OK, last post for this week, I promise.
Are the timestamps in the backing store supposed to be the same on all
nodes after syncing? Files were just synced from the master node
(primarly lock server). The master has files with a timestamp
1-Jan-1970. The secondary node that just synced them has the current
timestamp on the files (17-Feb-2009).
The gluster metadata doesn't match, either:
primary:
# file: spreadsheet.ods
trusted.glusterfs.afr.data-pending=0sAAAAAAAAAAAAAAAA
trusted.glusterfs.afr.metadata-pending=0sAAAAAAAAAAAAAAAA
trusted.glusterfs.createtime="1218717518"
trusted.glusterfs.version="11"
secondary:
getfattr -m "" -d spreadsheet.ods
# file: spreadsheet.ods
trusted.glusterfs.afr.data-pending=0sAAAAAAAAAAA=
md5 checksums of the files match, so the contents are the same.
When both servers are up, the timestamp lists correctly (1-Jan-1970).

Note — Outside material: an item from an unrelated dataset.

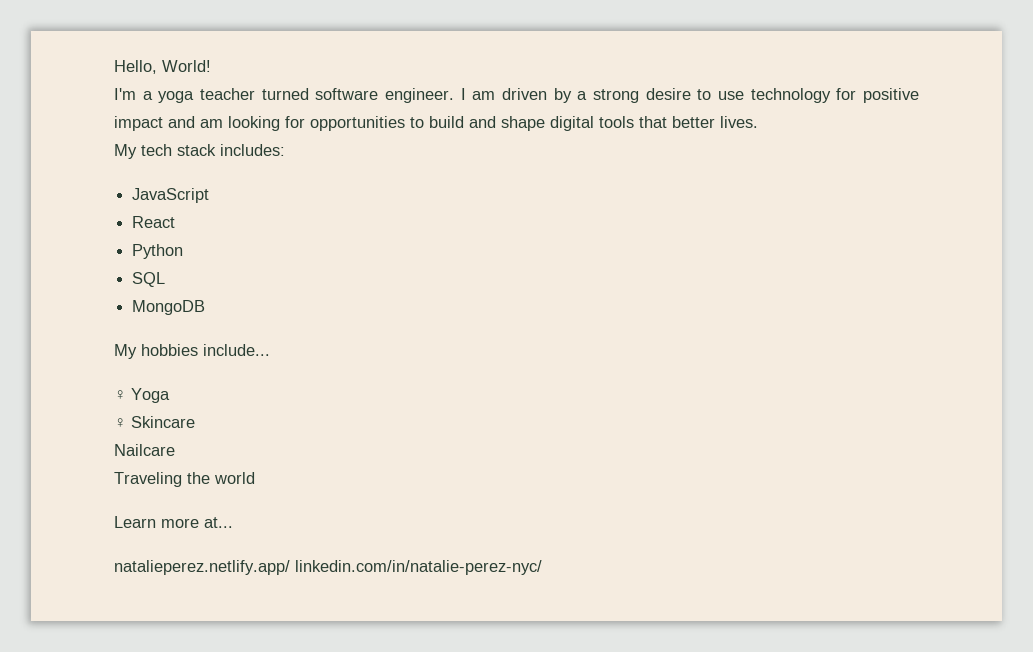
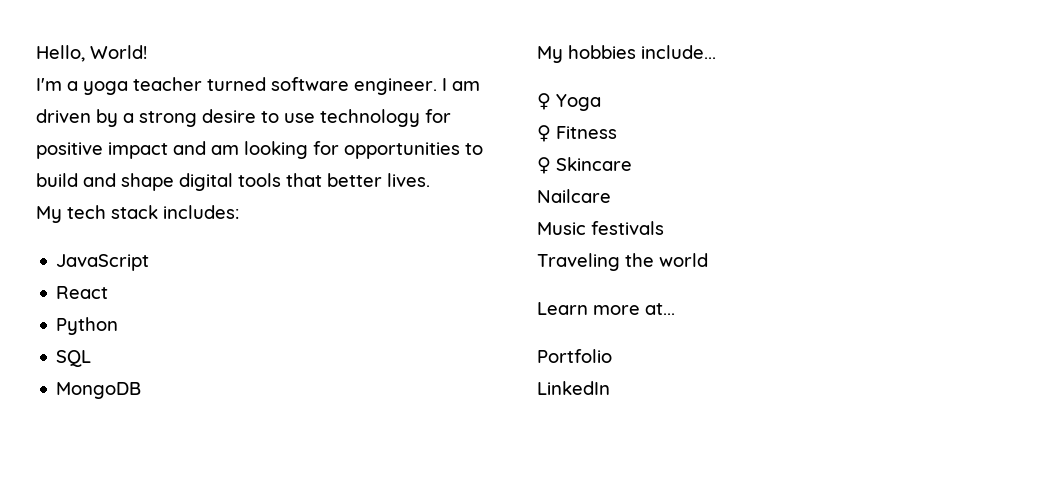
+ ♀ Fitness
+ Music festivals
- natalieperez.netlify.app/ linkedin.com/in/natalie-perez-nyc/
+ Portfolio
+ LinkedIn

When the primary gets shut down, ls lists the timestamp of the file on
the secondary server (17-Feb-2009).
When the primary server returns, the secondary starts listing the
timestamp correctly again. cat-ing all the files doesn't "heal" the
discrepancy.
The file sync was done by
# ls -laR /mount/path; find /mount/path -type f -exec head -c1 '{}' \;
The really weird thing is that this doesn't seem to happen to all the
files, but it does appear to happen to a very large number of them. The
master seems to have valid sattr metadata, but the newly synced mirror
doesn't, even though the content of the files in the backing store is
correct.
It is also worth noting that the timestamp discrepancy seems to have the
incidence of nearly 100%. The metadata discrepancy seems to be occuring
considerably less often.
Similarly, aren't timestamps and creation time always supposed to be
added to a file when it gets created/modified?
If I create a new file:
echo "test" > /home/gordan/test
cd /gluster/home/gordan
primary:
# getfattr -m "" -d test
# file: test
trusted.glusterfs.afr.data-pending=0sAAAAAAAAAAA=
secondary:
getfattr -m "" -d test
# file: test
trusted.glusterfs.afr.data-pending=0sAAAAAAAAAAA=
Is this normal? Shouldn't there be
trusted.glusterfs.createtime and trusted.glusterfs.version xattrs set on
that file?
If I then delete the file from the primary, I get this in the logs,
twice, ONLY on the primary:
2009-02-17 21:31:46 E [posix.c:2434:posix_xattrop] home-store: /gordan:
Numerical result out of range
2009-02-17 21:31:46 E [posix.c:2434:posix_xattrop] home-store: /gordan:
Numerical result out of range
Nothing gets logged on the secondary.
xattrs on my home directory are:
# getfattr -m "" -d gordan
# file: gordan
trusted.glusterfs.afr.entry-pending=0sAAAAEgAAAAAAAAAA
trusted.glusterfs.afr.metadata-pending=0sAAAAAAAAAAAAAAAA
trusted.glusterfs.createtime="1209929991"
trusted.glusterfs.version="9190"
I'm pretty sure this used to work correctly (or maybe I'm misguided in
the hope that I would have noticed by now if it wasn't). The only thing
that I've changed on my setup recently is the updated gluster patched
fuse module. Actually, thinking about it, and more importantly, looking
at the glusterfs logs, the time these "Numerical result out of range"
errors started appearing all over the place is about the same time I
upgraded fuse to 2.7.4glfs11. That may be more than just a coincidence.
I'll try to re-create this with a couple of minimalist virtual machines
with minimal data in the data stores so that I can provide root access
to them for testing, if that is of interest.
Gordan